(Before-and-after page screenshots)
---*---

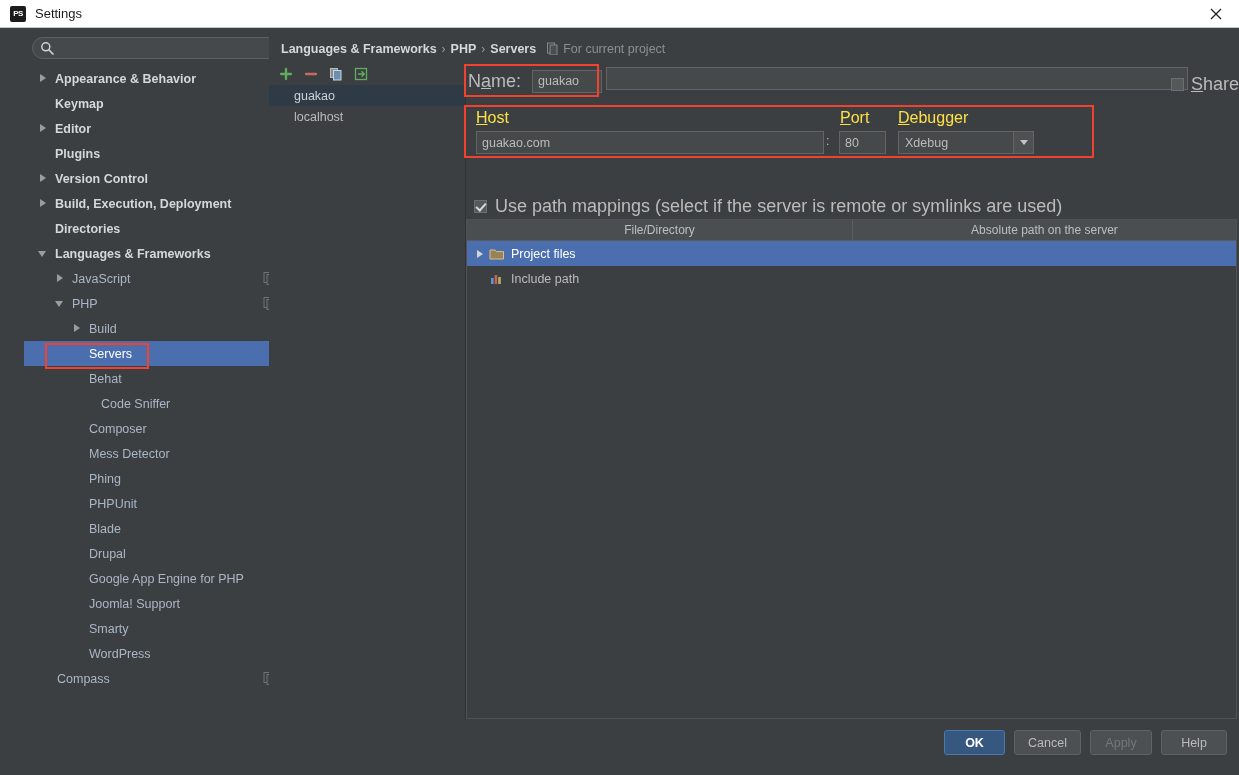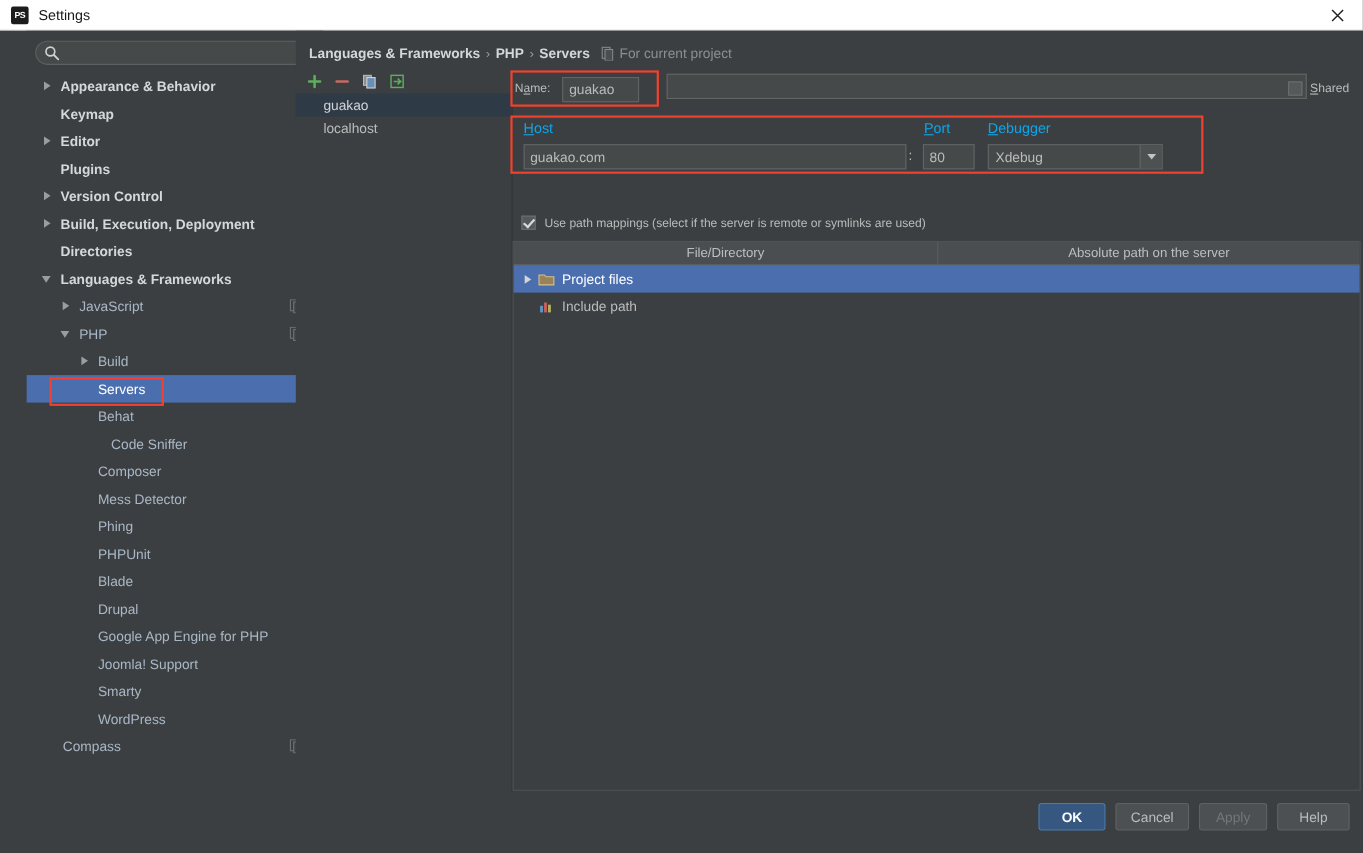"Name:" .field-label { font-size: 11px -> 18px }
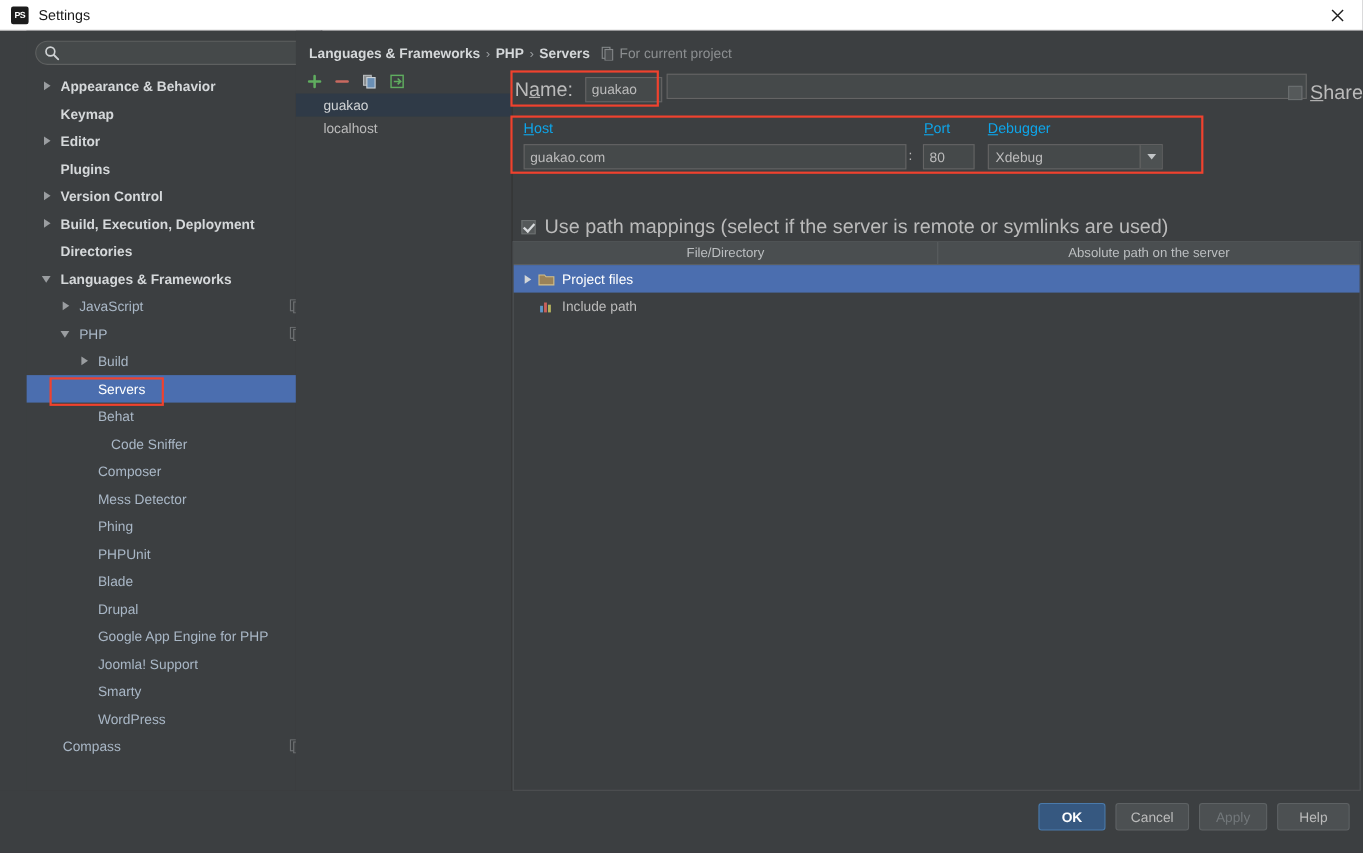"Host" .hb-label { color: #0ea5e9 -> #fde047; font-size: 13px -> 16px }
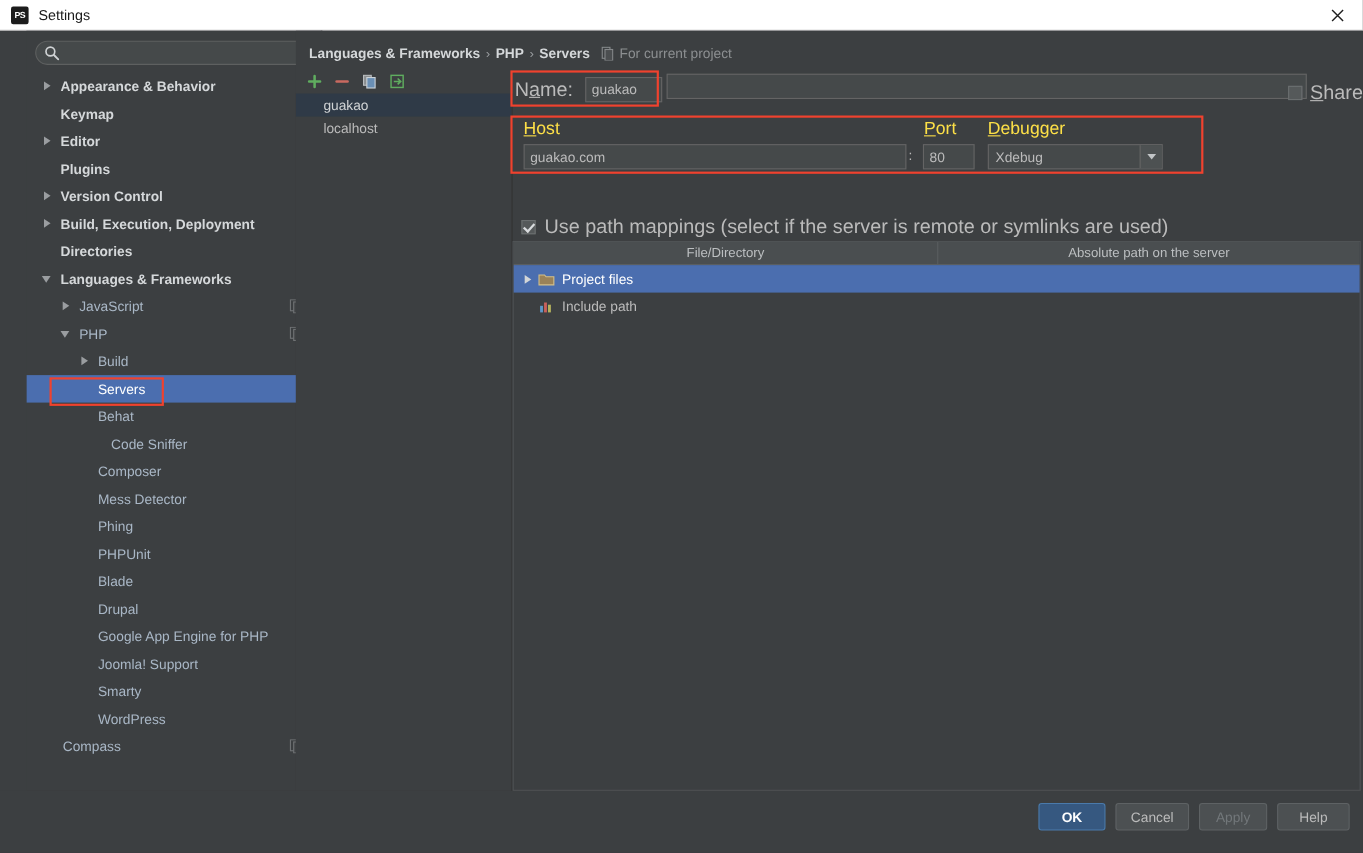"Xdebug" .combo { width: 159px -> 136px }
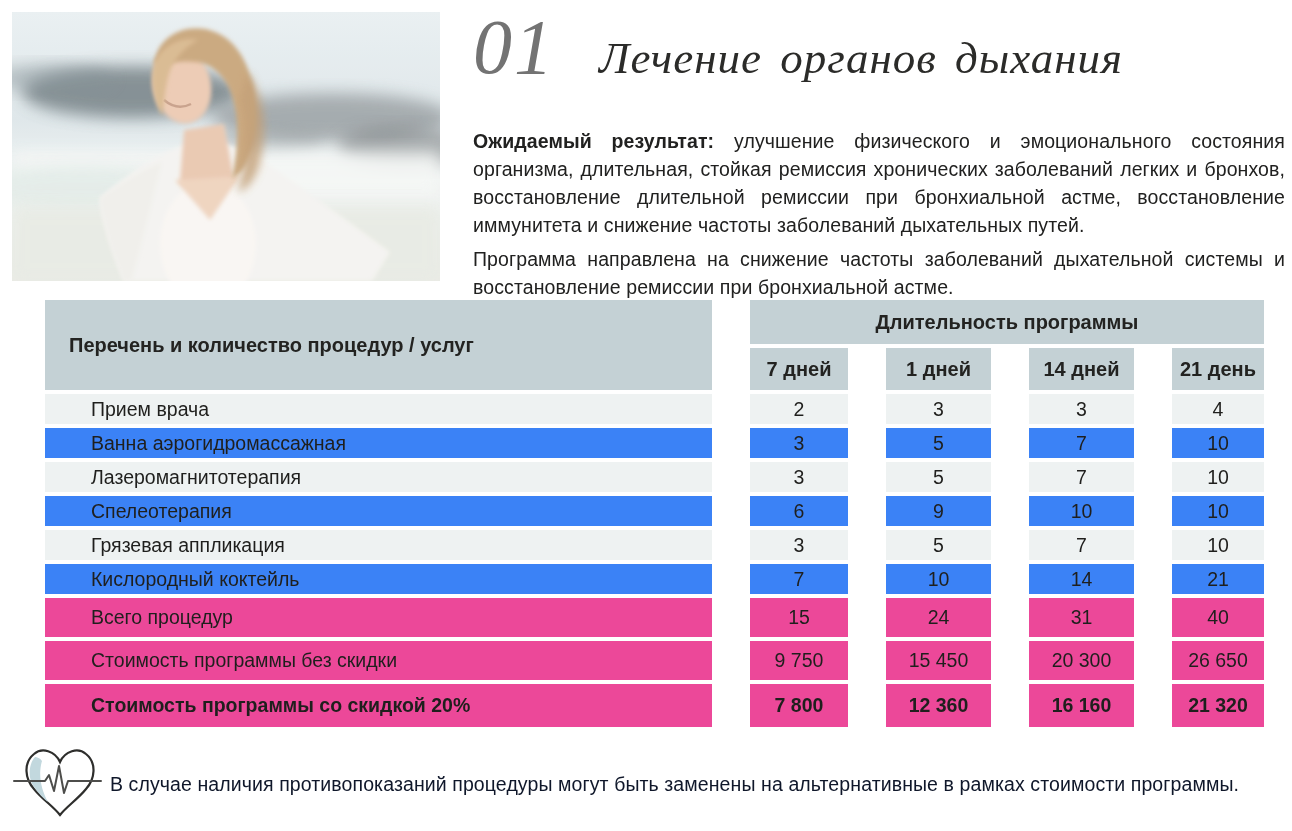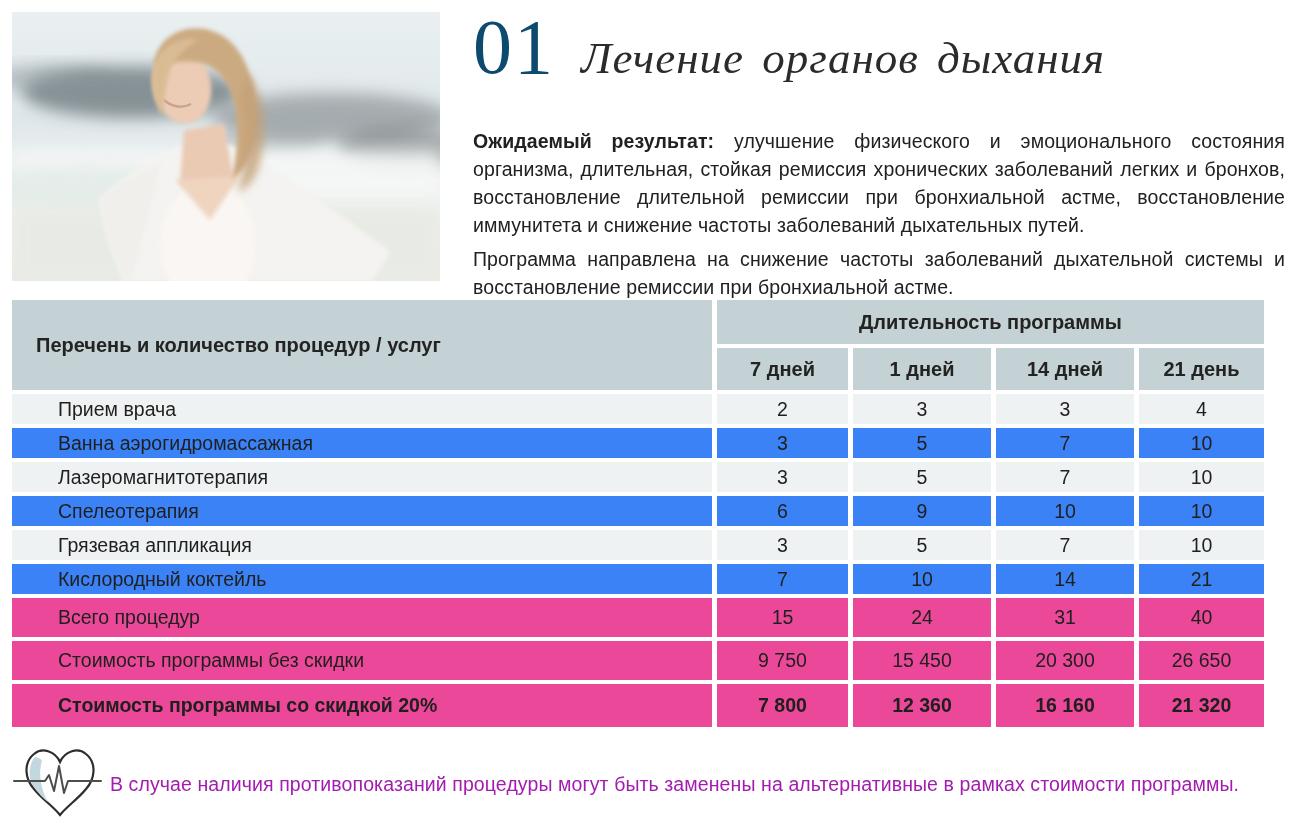"01" .num { color: #0c4a6e -> #737373; font-style: none -> italic; margin-right: 26px -> 44px }
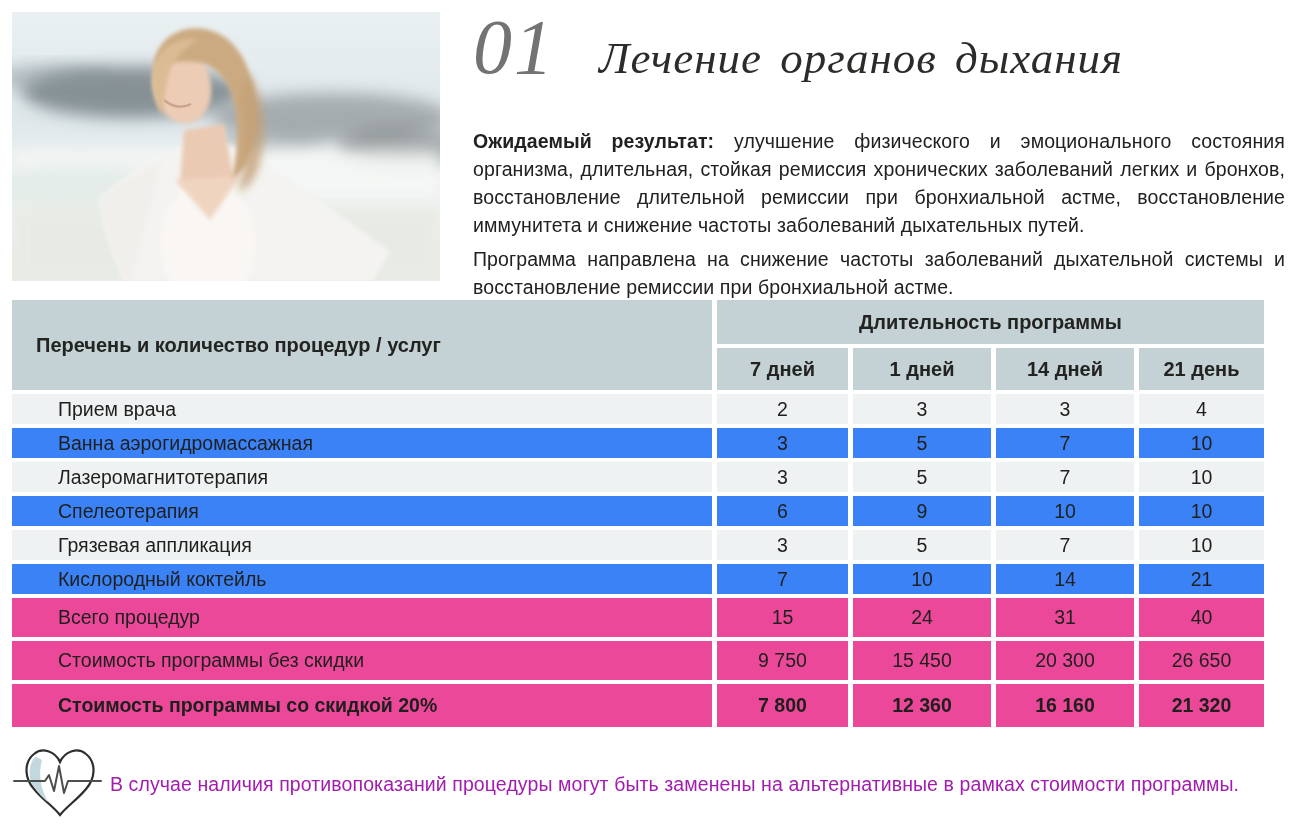"Длительность программы" .c { margin-left: none -> 33px }
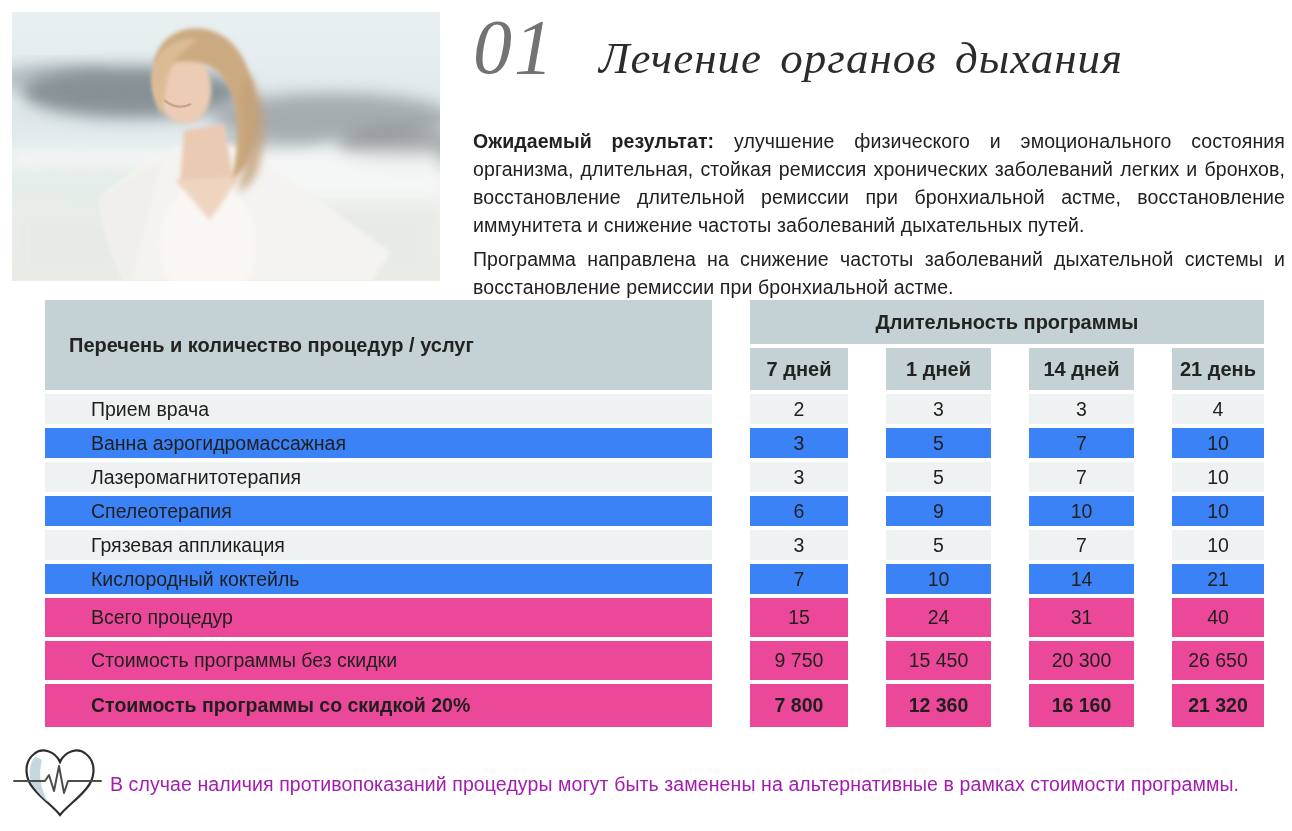"В случае наличия противопоказаний" .footnote { color: #a21caf -> #0f172a }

---*---

▸ What you need to do
Reproduce the data verbatim. Do not carry any picture into the copy.

▸ Result for this exercise
"Name:" .field-label { font-size: 11px -> 18px }
"Host" .hb-label { color: #0ea5e9 -> #fde047; font-size: 13px -> 16px }
"Xdebug" .combo { width: 159px -> 136px }
"01" .num { color: #0c4a6e -> #737373; font-style: none -> italic; margin-right: 26px -> 44px }
"Длительность программы" .c { margin-left: none -> 33px }
"В случае наличия противопоказаний" .footnote { color: #a21caf -> #0f172a }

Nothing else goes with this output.